AI Safety Areas

Posted on 31/05/2023 in posts

Major areas for AI safety

As AI adoption increases we need a multi pronged approach to ensure that AI usage is safe. This approach should encompass education, intervention, and accessibility.

First, widespread usage of AI leads to a new way of communication and social interaction, where actual user generated content is intermingled with AI generated content. We need to ensure that the social strata which will be most affected by these systems are currently the least educated about the technology. Model cards, data cards serve a good step in the direction of educating people about these technologies, but we need to ensure people understand interacting with these systems like they interact with a Knife in their kitchen, they know it can cause harm but also know the right way to use it to increase their productivity.

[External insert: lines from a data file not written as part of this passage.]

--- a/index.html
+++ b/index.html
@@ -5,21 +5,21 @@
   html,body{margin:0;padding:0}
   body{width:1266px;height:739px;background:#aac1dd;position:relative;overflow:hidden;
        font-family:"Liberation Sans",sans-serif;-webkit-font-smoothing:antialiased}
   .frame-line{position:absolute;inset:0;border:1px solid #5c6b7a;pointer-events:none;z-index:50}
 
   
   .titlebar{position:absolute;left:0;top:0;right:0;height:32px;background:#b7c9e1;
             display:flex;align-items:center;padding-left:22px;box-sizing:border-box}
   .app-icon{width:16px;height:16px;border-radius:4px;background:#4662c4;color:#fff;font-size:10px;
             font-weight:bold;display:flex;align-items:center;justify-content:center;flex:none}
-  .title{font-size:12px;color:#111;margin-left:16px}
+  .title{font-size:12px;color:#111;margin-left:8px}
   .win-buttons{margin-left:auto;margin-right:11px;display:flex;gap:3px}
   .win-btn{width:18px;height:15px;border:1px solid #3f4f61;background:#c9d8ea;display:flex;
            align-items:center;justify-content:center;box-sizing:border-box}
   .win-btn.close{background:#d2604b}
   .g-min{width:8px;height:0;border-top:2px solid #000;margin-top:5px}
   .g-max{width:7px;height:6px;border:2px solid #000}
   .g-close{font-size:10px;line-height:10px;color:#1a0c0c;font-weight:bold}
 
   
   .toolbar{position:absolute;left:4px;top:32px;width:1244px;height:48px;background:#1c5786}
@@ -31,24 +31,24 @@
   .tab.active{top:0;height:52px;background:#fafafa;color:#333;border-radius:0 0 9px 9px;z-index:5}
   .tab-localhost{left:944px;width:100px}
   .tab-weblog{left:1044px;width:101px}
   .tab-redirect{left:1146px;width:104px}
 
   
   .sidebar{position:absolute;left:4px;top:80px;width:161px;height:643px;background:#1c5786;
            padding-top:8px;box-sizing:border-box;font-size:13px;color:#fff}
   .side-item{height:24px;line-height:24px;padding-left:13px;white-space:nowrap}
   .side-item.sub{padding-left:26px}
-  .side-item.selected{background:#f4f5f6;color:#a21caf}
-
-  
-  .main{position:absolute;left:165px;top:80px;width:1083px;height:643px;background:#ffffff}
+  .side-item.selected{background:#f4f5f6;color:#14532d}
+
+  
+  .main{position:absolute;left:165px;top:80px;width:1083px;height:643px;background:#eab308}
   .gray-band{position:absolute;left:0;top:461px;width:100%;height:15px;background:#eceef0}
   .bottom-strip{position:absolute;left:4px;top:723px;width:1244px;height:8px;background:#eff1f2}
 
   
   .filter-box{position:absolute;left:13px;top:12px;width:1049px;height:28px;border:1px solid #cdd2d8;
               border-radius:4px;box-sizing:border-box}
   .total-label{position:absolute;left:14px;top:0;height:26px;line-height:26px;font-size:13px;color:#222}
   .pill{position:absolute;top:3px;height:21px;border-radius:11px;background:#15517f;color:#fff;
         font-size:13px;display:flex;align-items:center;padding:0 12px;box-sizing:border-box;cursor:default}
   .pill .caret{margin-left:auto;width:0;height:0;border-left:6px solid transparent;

Second, people and social groups and their representatives should be able to intervene with these AI systems to ensure they are locally adoptable and are not forcing a certain outsider belief into their community. When AI fails their should be a way to exit with a no AI option or transfer control to the user. This would require building better AI interoperable UX.

Third, AI should be accessible to as wide a community to ensure it doesn't perpetuate the rich gets richer phenomenon and leads to further socio economic divide. However, accessibility should not just be limited to open source models, but the ability of people to use AI as a tool as opposed to a magic wand and ensure that there are ways communities can invest reasonably in making AI reach their members. Something like this happened with the Maker movement which made 3d printing very accessible and ensured community participation.

Working on Twitter's Image cropping bias work and NER bias work allowed me to work on these problems first hand and see that the solutions to many tech problems often lies not within the span of a keyboard but across the span of people who use it, and the latter is not normally distributed.